##### Exercise inputs #####
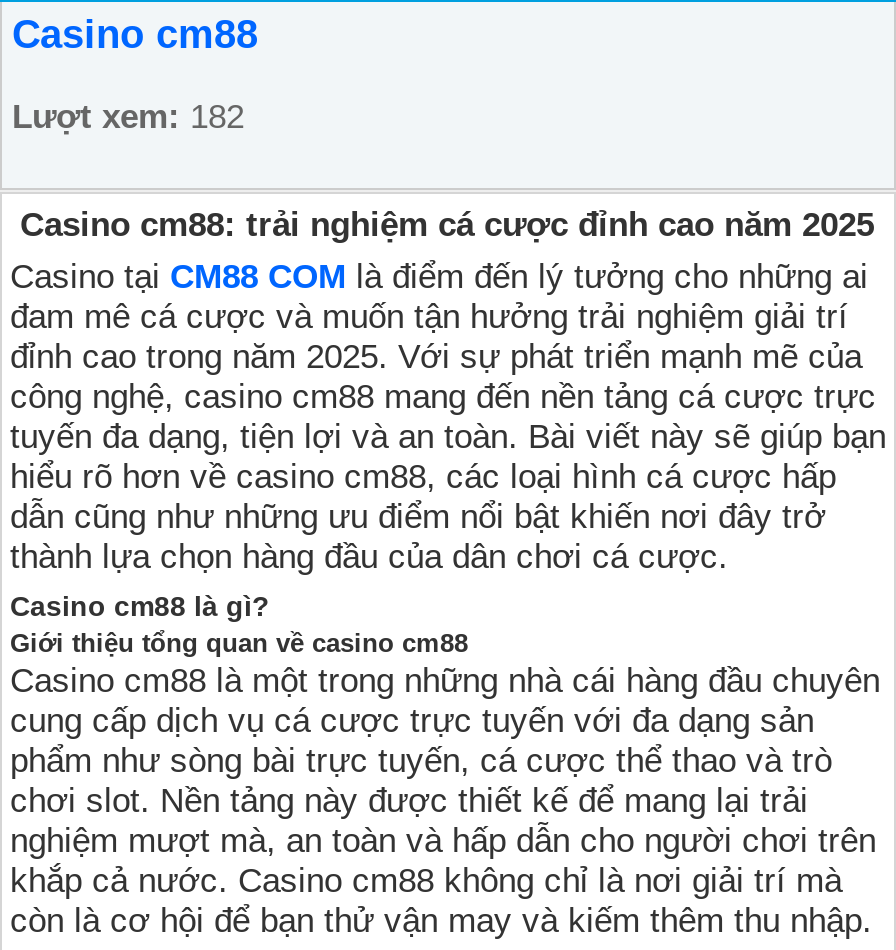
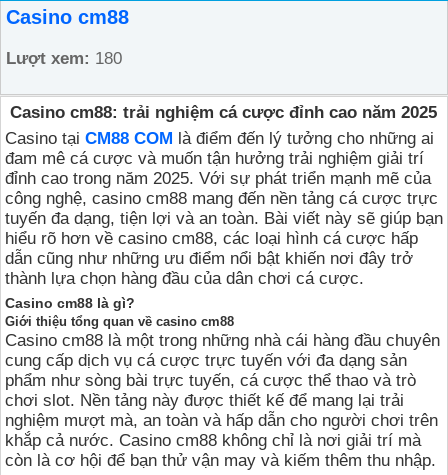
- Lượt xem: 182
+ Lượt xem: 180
#####
##### Exercise inputs #####
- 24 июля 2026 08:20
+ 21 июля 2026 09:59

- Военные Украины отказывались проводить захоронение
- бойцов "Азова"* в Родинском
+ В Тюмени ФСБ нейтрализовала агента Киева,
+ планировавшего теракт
#####
##### Exercise inputs #####
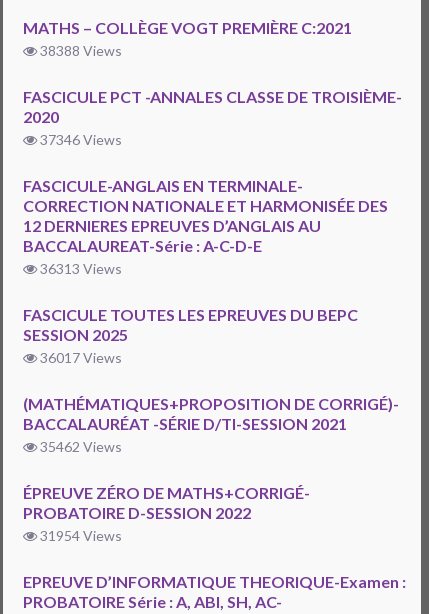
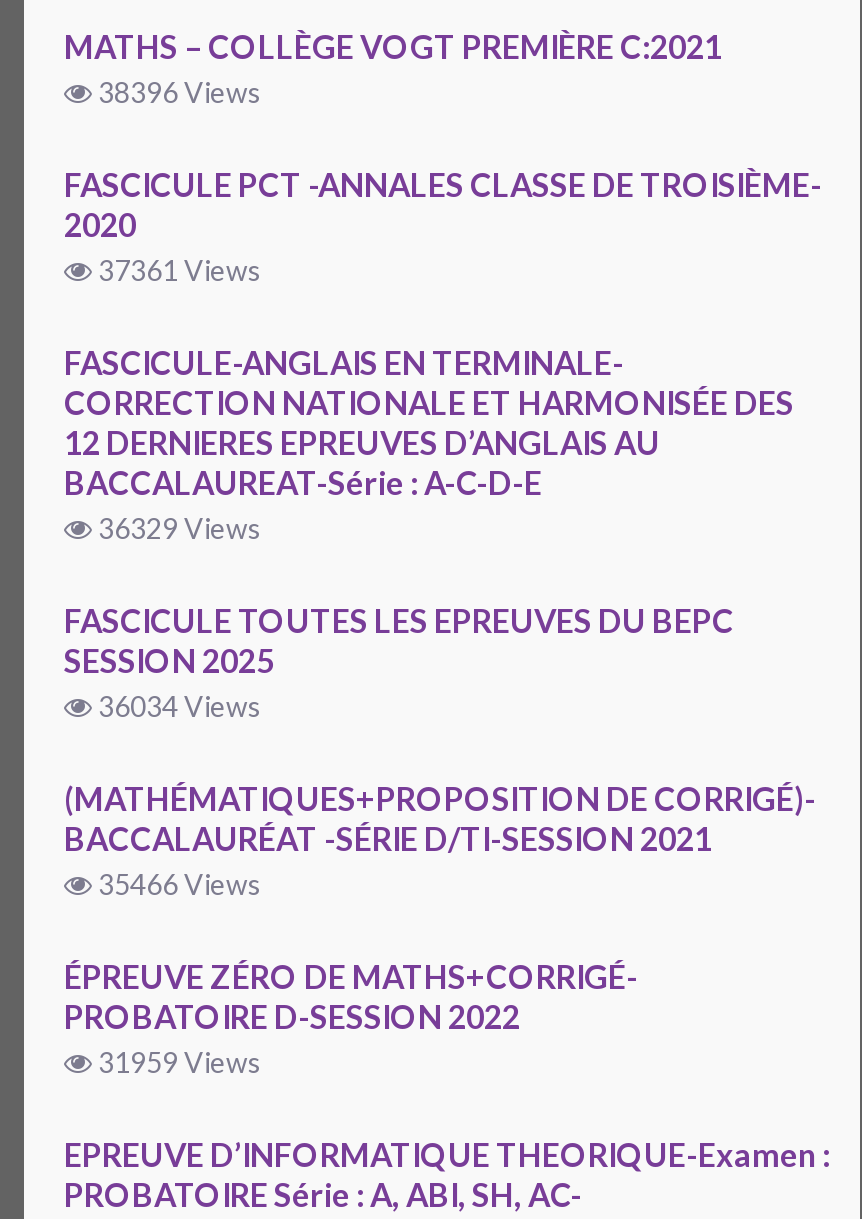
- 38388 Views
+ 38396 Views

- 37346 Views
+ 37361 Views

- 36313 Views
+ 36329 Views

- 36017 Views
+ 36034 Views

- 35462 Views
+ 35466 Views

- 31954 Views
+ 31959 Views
#####
__Your objective__: Copy all lines of the records in which the string "Views" can be found.

__Exercise solution__:
- 38388 Views
+ 38396 Views
- 37346 Views
+ 37361 Views
- 36313 Views
+ 36329 Views
- 36017 Views
+ 36034 Views
- 35462 Views
+ 35466 Views
- 31954 Views
+ 31959 Views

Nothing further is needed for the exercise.